DESCRIPTION OF THE TASK — Write out the records that follow exactly. Do not include pictures.

RECORDS SHOWN —
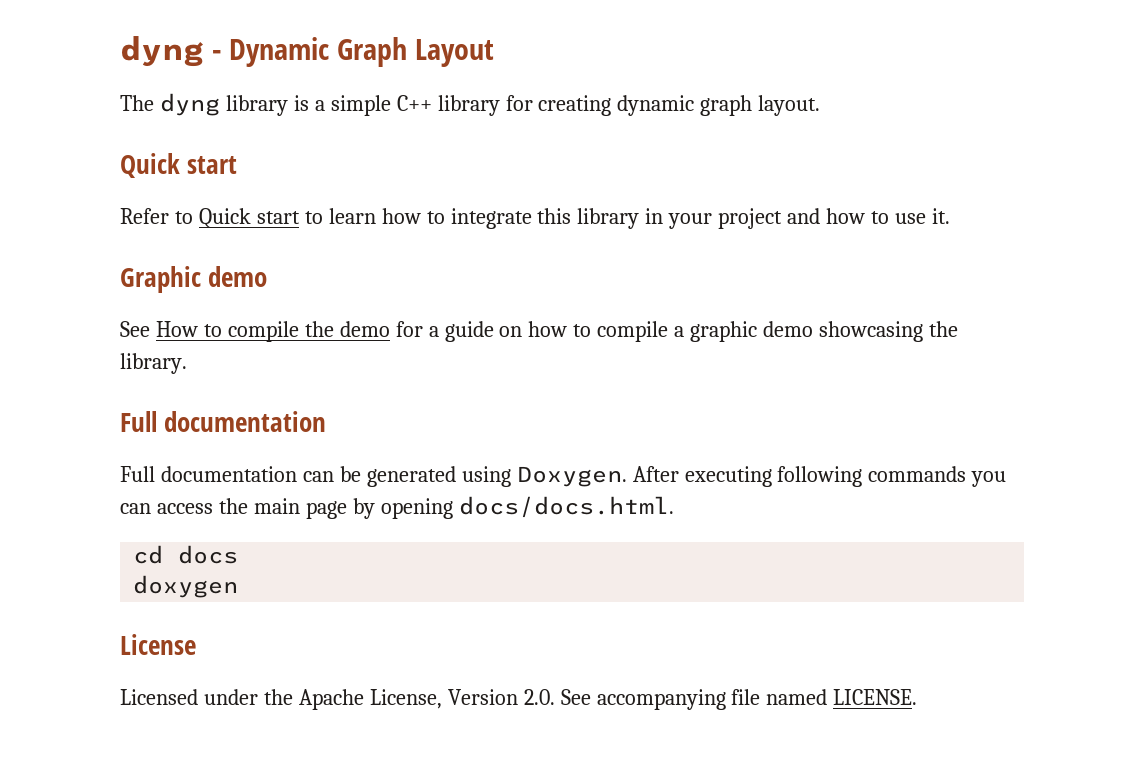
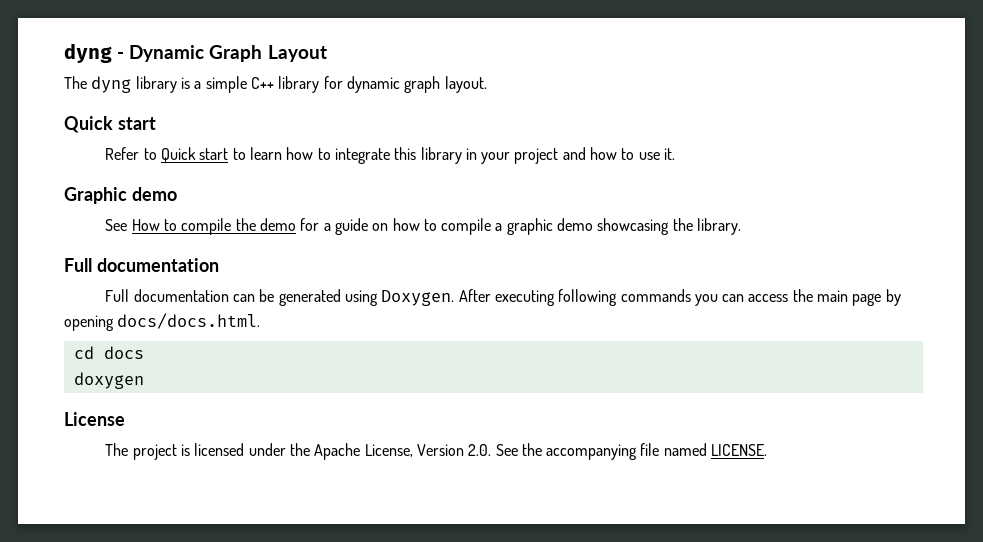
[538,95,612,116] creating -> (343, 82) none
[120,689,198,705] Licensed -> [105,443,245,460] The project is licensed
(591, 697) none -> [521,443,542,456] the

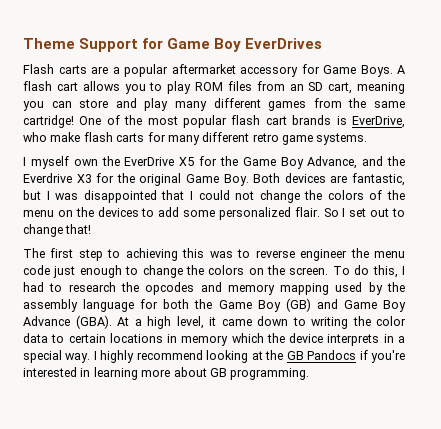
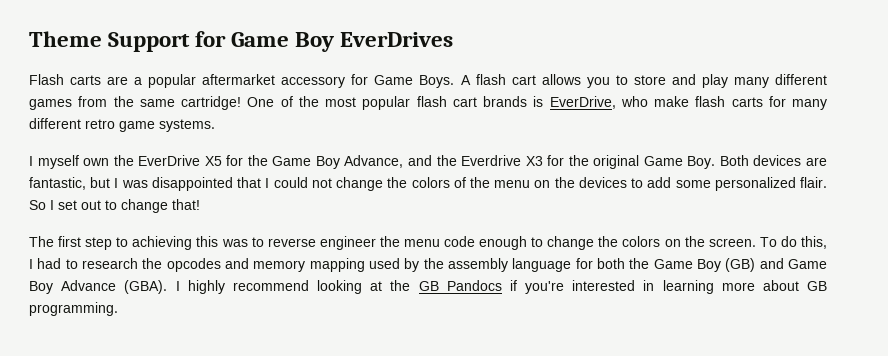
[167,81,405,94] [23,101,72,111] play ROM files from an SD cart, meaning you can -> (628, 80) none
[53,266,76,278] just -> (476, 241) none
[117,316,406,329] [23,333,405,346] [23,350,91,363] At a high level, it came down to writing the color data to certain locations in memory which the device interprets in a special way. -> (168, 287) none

OUTPUT OF THE EXERCISE —
[538,95,612,116] creating -> (343, 82) none
[120,689,198,705] Licensed -> [105,443,245,460] The project is licensed
(591, 697) none -> [521,443,542,456] the

[167,81,405,94] [23,101,72,111] play ROM files from an SD cart, meaning you can -> (628, 80) none
[53,266,76,278] just -> (476, 241) none
[117,316,406,329] [23,333,405,346] [23,350,91,363] At a high level, it came down to writing the color data to certain locations in memory which the device interprets in a special way. -> (168, 287) none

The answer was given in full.